EXERCISE MATERIALS below:

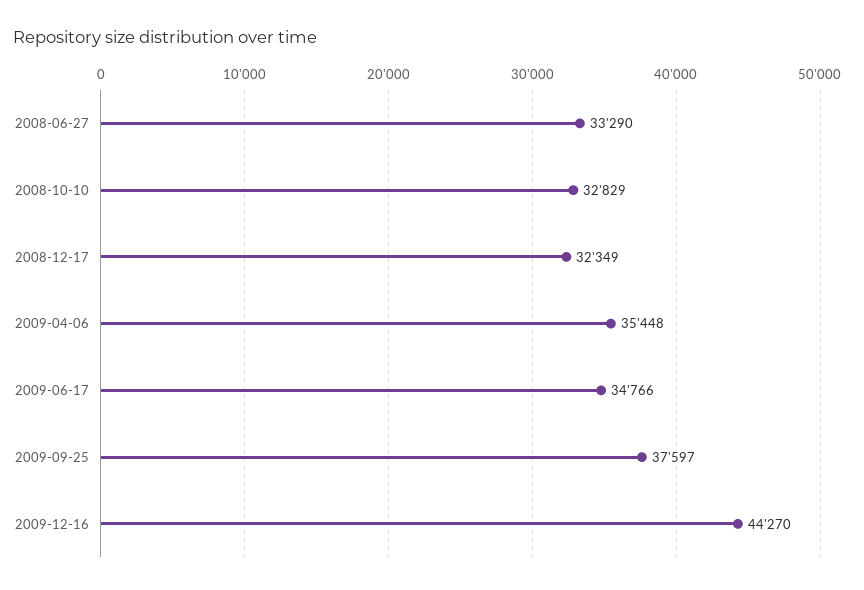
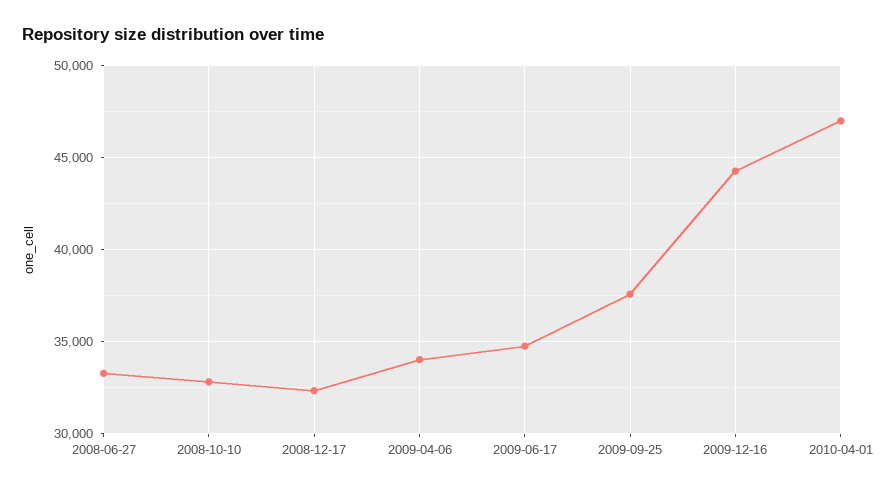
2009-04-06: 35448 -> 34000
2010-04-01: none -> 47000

End of EXERCISE MATERIALS.
EXERCISE MATERIALS below:

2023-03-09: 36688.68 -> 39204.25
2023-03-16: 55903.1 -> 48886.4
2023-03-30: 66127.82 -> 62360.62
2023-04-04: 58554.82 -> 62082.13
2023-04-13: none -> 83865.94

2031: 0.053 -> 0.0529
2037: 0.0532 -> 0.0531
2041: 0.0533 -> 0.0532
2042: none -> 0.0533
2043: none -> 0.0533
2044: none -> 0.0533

End of EXERCISE MATERIALS.
EXERCISE MATERIALS below:

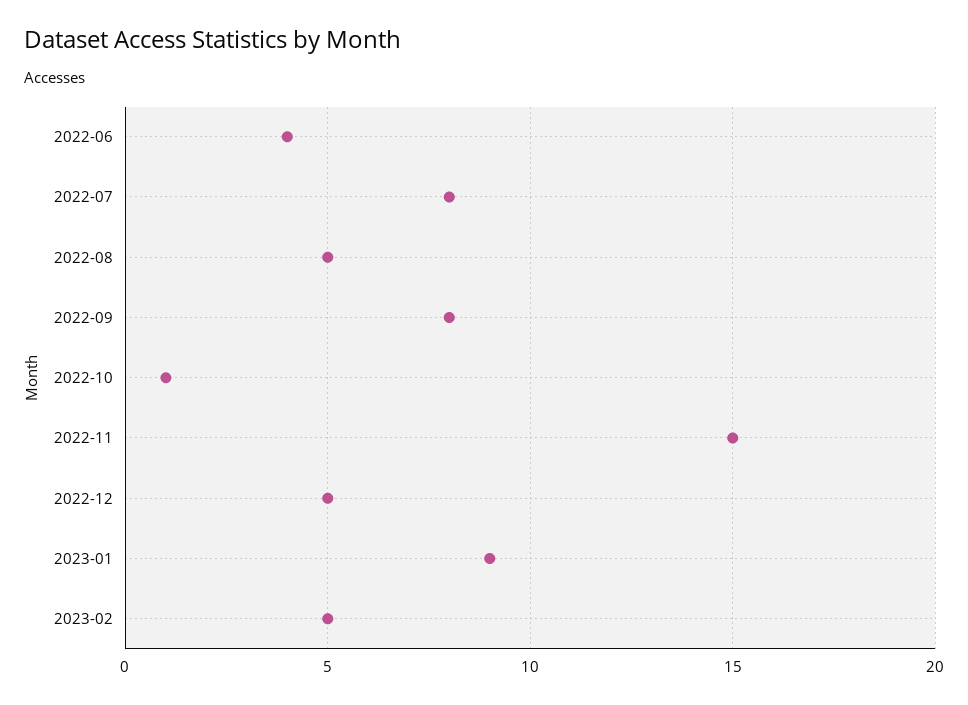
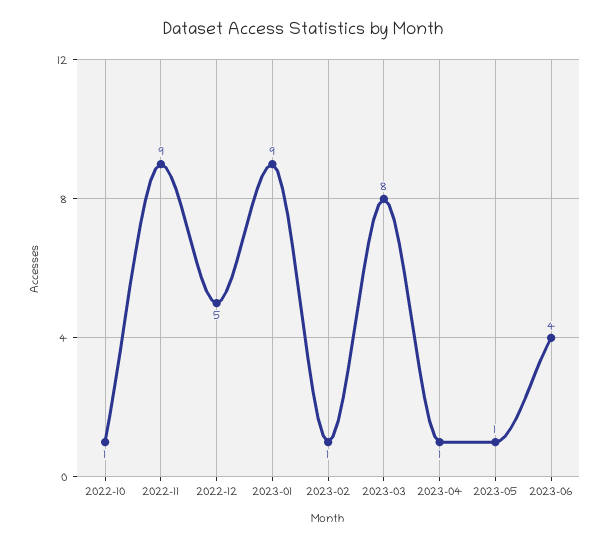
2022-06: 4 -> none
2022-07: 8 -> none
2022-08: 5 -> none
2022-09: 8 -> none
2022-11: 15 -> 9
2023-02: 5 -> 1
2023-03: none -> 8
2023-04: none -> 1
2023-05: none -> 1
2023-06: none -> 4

End of EXERCISE MATERIALS.

PROBLEM:
Reproduce exactly the stretch of the material above that starts at the line with "2023-03-16: 55903.1 -> 48886.4" and ends at the line with "2044: none -> 0.0533", both included, and nothing else.

TASK OUTPUT:
2023-03-16: 55903.1 -> 48886.4
2023-03-30: 66127.82 -> 62360.62
2023-04-04: 58554.82 -> 62082.13
2023-04-13: none -> 83865.94

2031: 0.053 -> 0.0529
2037: 0.0532 -> 0.0531
2041: 0.0533 -> 0.0532
2042: none -> 0.0533
2043: none -> 0.0533
2044: none -> 0.0533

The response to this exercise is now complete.